This is much more interesting I would say but it was abandoned
for this proof of concept due to several reasons and one is
sensitive payment details that have not now been introduced
but are definitely possible in the
conference registrations are so sensitive that they really
need reliable data retrieval and this might not always be possible because the users
are in control of the data so they can change the data whenever
they want they could sign up with one set of data or information
and then change it to another set and this makes it
much more complicated but also very interesting
Indico also allows the archival of events so for archival
reasons at some point it needs to have all the data, save it up
this might not be possible if a data pod all of a sudden
is not available anymore or if the person changed the data
or removed some part of the data so there is also ideas
that are all presented in the thesis but
for these reasons we abandoned the idea originally and then
went to the other one
and then also an interesting part that I've not mentioned or briefly
mentioned in the comments
the decentralised stored data need to be
fetched and if all these information and all these users use
different data pods in different locations all these
if all this information needs to be fetched and that means
with a conference of two hundred people I would in the worst
case and this is always the case that we need to
be thinking is that I would do two hundred requests if I want
to manage the conference and just look who who signed up so
because of these reasons we abandoned the first idea but then
came up with the other one
thank you thank you thank you very much Jan
in fact
we did discuss a lot and got advice from Adrian on indico, from Philippe
his professor on the implementation approach, from Michiel
with the Solid insight thanks a lot this work the technical
work of Jan has been phenomenal
So I would like to mention now what is the situation lucid
view on Solid today.
It is true that there are few applications that use Solid pods so far
the jungle of applications and those applications that can
abuse of our data à la facebook and the rest
don't use Solid pods, they don't recognise them, don't interface to them
unfortunately this is the situation today.
Also we have to make a recommendation you can see it in the
policy document about where to get a pod now
for doing actually the
experimentation with the proof of concept
and those of us like
Jan and myself who had to manipulate a lot our pods we were
very disappointed from the existing antique use and user interface
but we have entered several
issues in github for
that to be improved
we didn't see throughout these months by attending the monthly webinars
called Solid pod eh Solid World
for which you will see all the links later on we didn't see
enough support for the open source solutions like everything
else in open source it's just passionate and enthusiastic developers
because Solid is a standard and because various
needs come up as it gets more used there are adaptations of
the specifications, there are adaptations of the
approach towards access control
implementations start to deviate and this has an impact on
the test suite which fifteenth of december was in a
perfect state of a ninety eight plus a success or of the test suite results
and then proprietary implementation started to get
an approach that matches their customers' needs and we have discussions in the
in gitter concerning these issues so all of these are
truly honestly and exhaustively the imperfections of Solid.

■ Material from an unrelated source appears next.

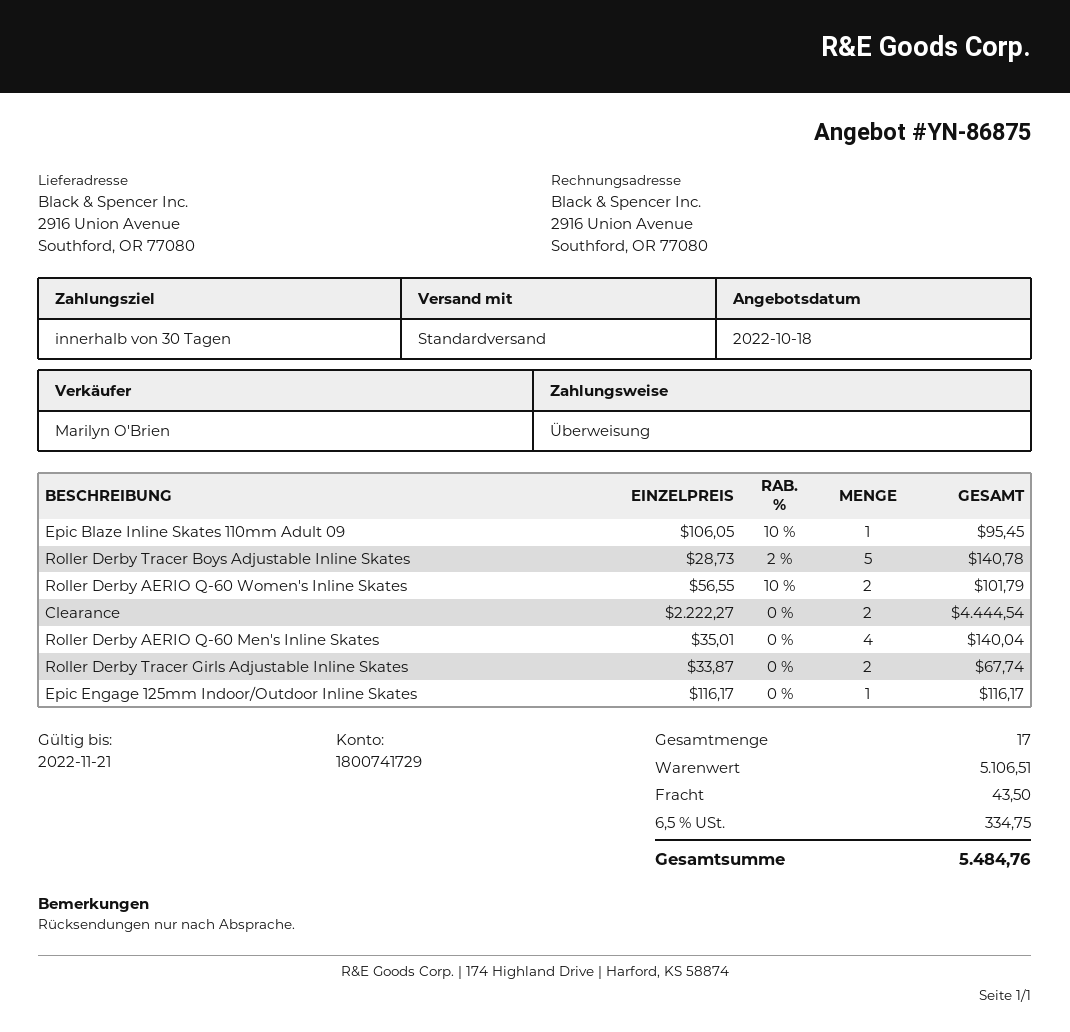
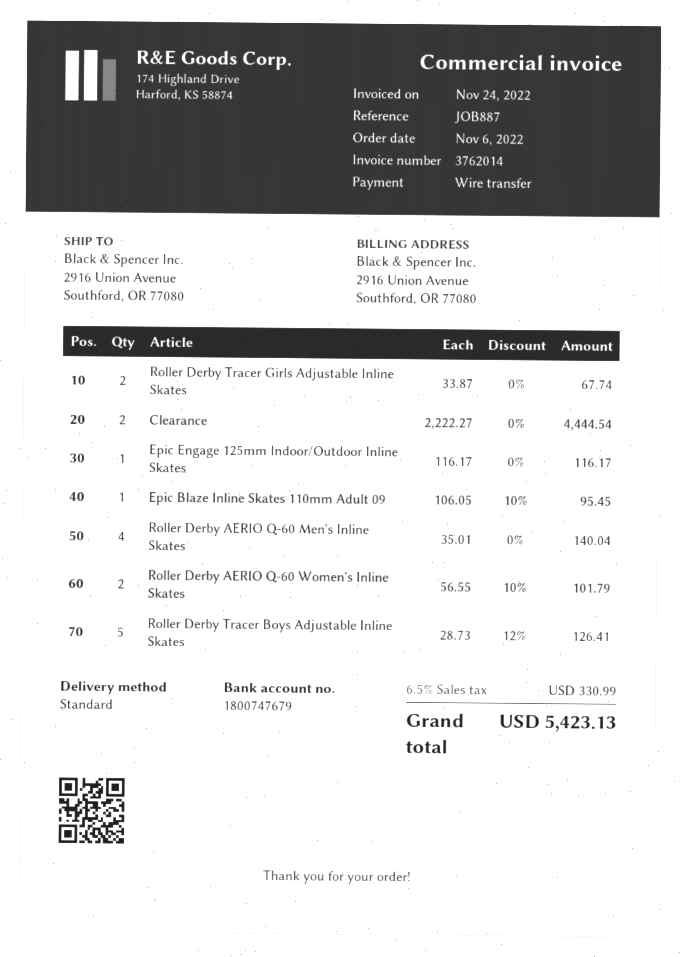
bank account: 1800741729 -> 1800747679
Roller Derby Tracer Boys Adjustable Inline Skates: 5 x 28.73 - 2% = 140.78 -> 5 x 28.73 - 12% = 126.41
shipping: 43.50 -> none
tax: 6.5% = 334.75 -> 6.5% = 330.99
total: 5484.76 -> 5423.13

Nevertheless despite these challenges
we see that there are governments that embrace Solid and sign official agreements
for hosting all public data
of their administrations tax offices or
in Belgium or National Health System in the UK etcetera in Solid pods.
this will be an incentive for the implementations to become
more efficient and better quality and for the interfaces to become more modern
every month in the Solid World there are at least four companies, we are
fighting there to get a slot to speak
which are startups that they come all in to present
with slogans like "Solid is the future our company leads the way"

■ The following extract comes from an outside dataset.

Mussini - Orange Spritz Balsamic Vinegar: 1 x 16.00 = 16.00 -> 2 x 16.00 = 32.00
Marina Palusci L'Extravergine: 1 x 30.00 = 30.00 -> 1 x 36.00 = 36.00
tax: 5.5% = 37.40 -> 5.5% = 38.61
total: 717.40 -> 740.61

and it would be a pain and a disappointment that CERN the birthplace of the web
is not going to be embarking in this adventure, noble adventure, early.
In the gitter chat as I said not everybody is active but there
are thousands of members
and we have not attributed huge resources no resources
Jan has done this
free of charge gratis for his own
thesis but it is strategically and ideologically important
for CERN to be engaged with Solid. This is
our opinion and therefore as a conclusion for all these reasons
we would like to say that for the moment we have our pods on a
NSS flavour server, this is open source this is the original implementation from MIT,
we have a very prominent
prométant, how do you see this
well promising server implementation coming up, the Community Solid Server
embraced and sponsored by Tim Berners-Lee and his company Inrupt
it is from the university of flanders it is open source
we could integrate it with CERN SSO, it would need development
we could get all these fantastic expertise we have at CERN
in the Web Frameworks to write an enviable UI
because it comes without storage without ID provider and without
UI you can have your own or you can pick one from two
available ones in the open source domain
or we could investigate the usage of CERNBox as a Solid server
through work that has been done between Solid and Nextcloud
and chief developer of this
endeavour Michiel de Jong, who is with us today a Solid expert
and to understand the alternatives and continue debating because
this is not conclusive but it is just recommendations on how to go forward
you can look at our policy document which is linked from here.
After concluding on this I just wanted to show you
everything about the available Solid servers, NSS
is what we use, CSS is what we recommend for the future, ESS is gonna be
probably very professional but we don't recommend it because
it's closed source, because it has
US-based storage et cetera, we don't want this
we think and there are others that are very promising php Solid
server will be integrated with SolidOS on which Tim Berners-Lee actively
does development but this is to be followed up it's not in the
in a shape that we can use it as of this summer.
So having said that
all the names that appear here I have already mentioned
thanks very much to Jan for this brilliant development, to Adrian
for advice to Pedro for support and original suggestions
to Tim Berners-Lee who always was available
to give insight and advice, to Michiel, who explained the mysteries
of Solid to us, to Ruben who is the chief
development project leader for the CSS, the one we want to migrate to
and to my leaders Thomas and Tim for approving this work.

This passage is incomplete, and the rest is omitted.